▶ **Exercise requirements**
Only the pictures are to be left out; set down the rest of the records exactly.

BEGIN Dataset

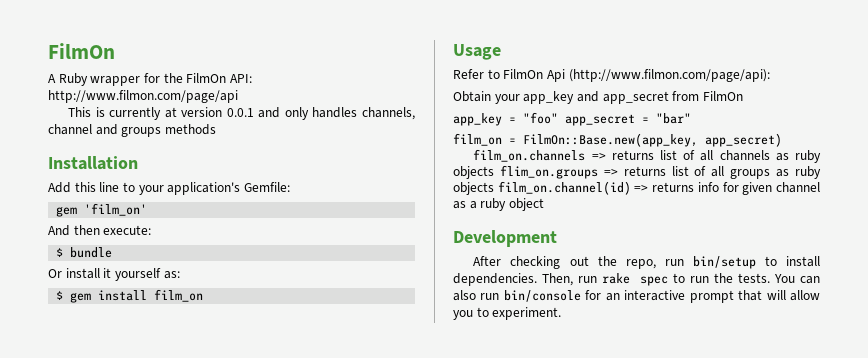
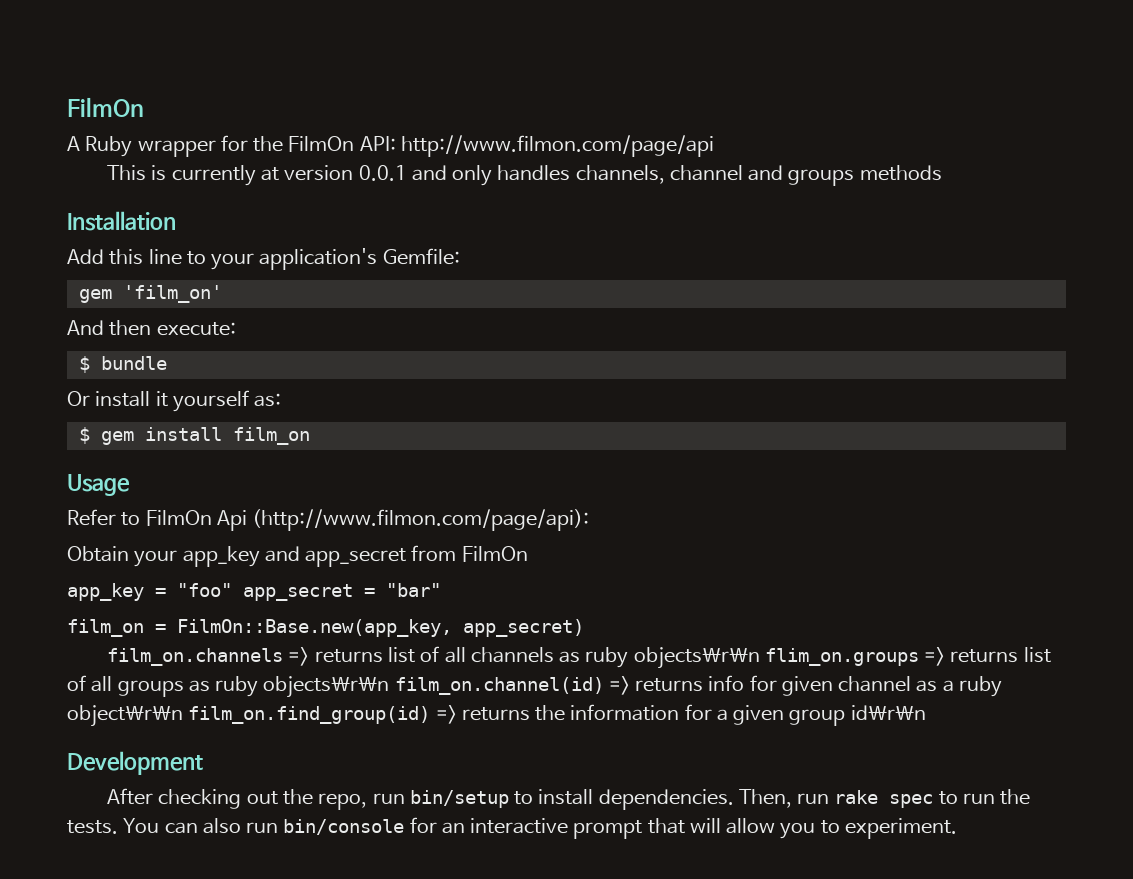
- film_on.channels => returns list of all channels as ruby objects flim_on.groups => returns list of all groups as ruby objects film_on.channel(id) => returns info for given channel as a ruby object
+ film_on.channels => returns list of all channels as ruby objects\r\n flim_on.groups => returns list of all groups as ruby objects\r\n film_on.channel(id) => returns info for given channel as a ruby object\r\n film_on.find_group(id) => returns the information for a given group id\r\n

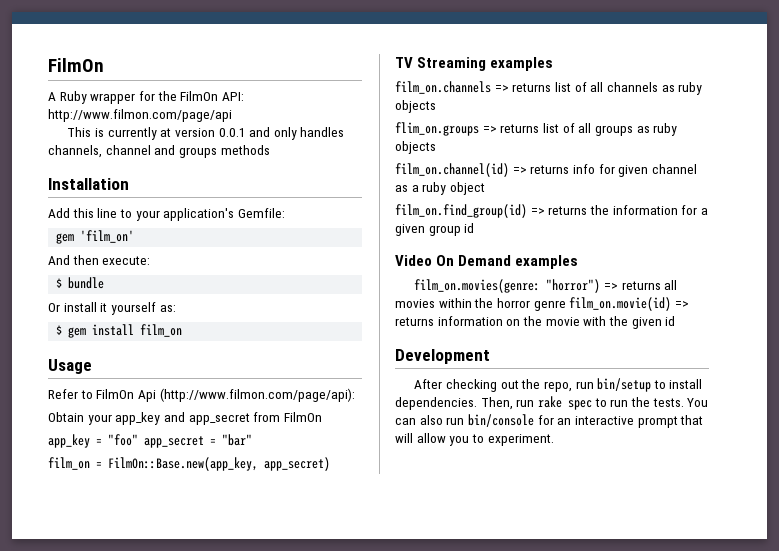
+ TV Streaming examples
- film_on.channels => returns list of all channels as ruby objects\r\n flim_on.groups => returns list of all groups as ruby objects\r\n film_on.channel(id) => returns info for given channel as a ruby object\r\n film_on.find_group(id) => returns the information for a given group id\r\n
+ film_on.channels => returns list of all channels as ruby objects
+ flim_on.groups => returns list of all groups as ruby objects
+ film_on.channel(id) => returns info for given channel as a ruby object
+ film_on.find_group(id) => returns the information for a given group id
+ Video On Demand examples
+ film_on.movies(genre: "horror") => returns all movies within the horror genre film_on.movie(id) => returns information on the movie with the given id

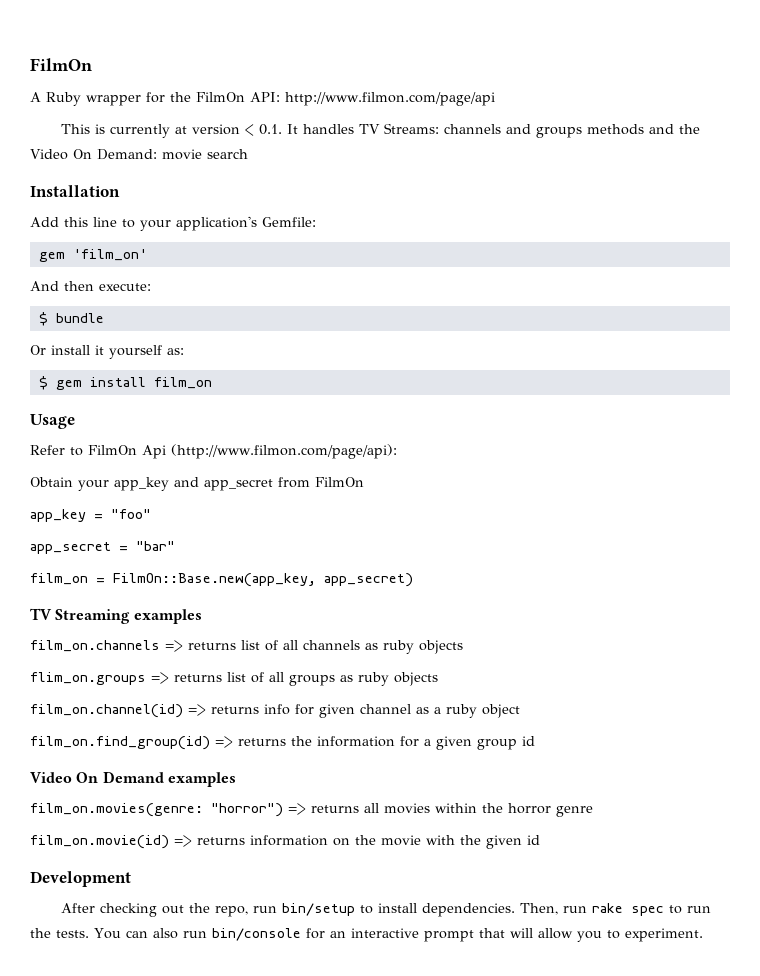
- This is currently at version 0.0.1 and only handles channels, channel and groups methods
+ This is currently at version < 0.1. It handles TV Streams: channels and groups methods and the Video On Demand: movie search
- app_key = "foo" app_secret = "bar"
+ app_key = "foo"
+ app_secret = "bar"
- film_on.movies(genre: "horror") => returns all movies within the horror genre film_on.movie(id) => returns information on the movie with the given id
+ film_on.movies(genre: "horror") => returns all movies within the horror genre
+ film_on.movie(id) => returns information on the movie with the given id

END Dataset

▶ **Solved problem**
- film_on.channels => returns list of all channels as ruby objects flim_on.groups => returns list of all groups as ruby objects film_on.channel(id) => returns info for given channel as a ruby object
+ film_on.channels => returns list of all channels as ruby objects\r\n flim_on.groups => returns list of all groups as ruby objects\r\n film_on.channel(id) => returns info for given channel as a ruby object\r\n film_on.find_group(id) => returns the information for a given group id\r\n

+ TV Streaming examples
- film_on.channels => returns list of all channels as ruby objects\r\n flim_on.groups => returns list of all groups as ruby objects\r\n film_on.channel(id) => returns info for given channel as a ruby object\r\n film_on.find_group(id) => returns the information for a given group id\r\n
+ film_on.channels => returns list of all channels as ruby objects
+ flim_on.groups => returns list of all groups as ruby objects
+ film_on.channel(id) => returns info for given channel as a ruby object
+ film_on.find_group(id) => returns the information for a given group id
+ Video On Demand examples
+ film_on.movies(genre: "horror") => returns all movies within the horror genre film_on.movie(id) => returns information on the movie with the given id

- This is currently at version 0.0.1 and only handles channels, channel and groups methods
+ This is currently at version < 0.1. It handles TV Streams: channels and groups methods and the Video On Demand: movie search
- app_key = "foo" app_secret = "bar"
+ app_key = "foo"
+ app_secret = "bar"
- film_on.movies(genre: "horror") => returns all movies within the horror genre film_on.movie(id) => returns information on the movie with the given id
+ film_on.movies(genre: "horror") => returns all movies within the horror genre
+ film_on.movie(id) => returns information on the movie with the given id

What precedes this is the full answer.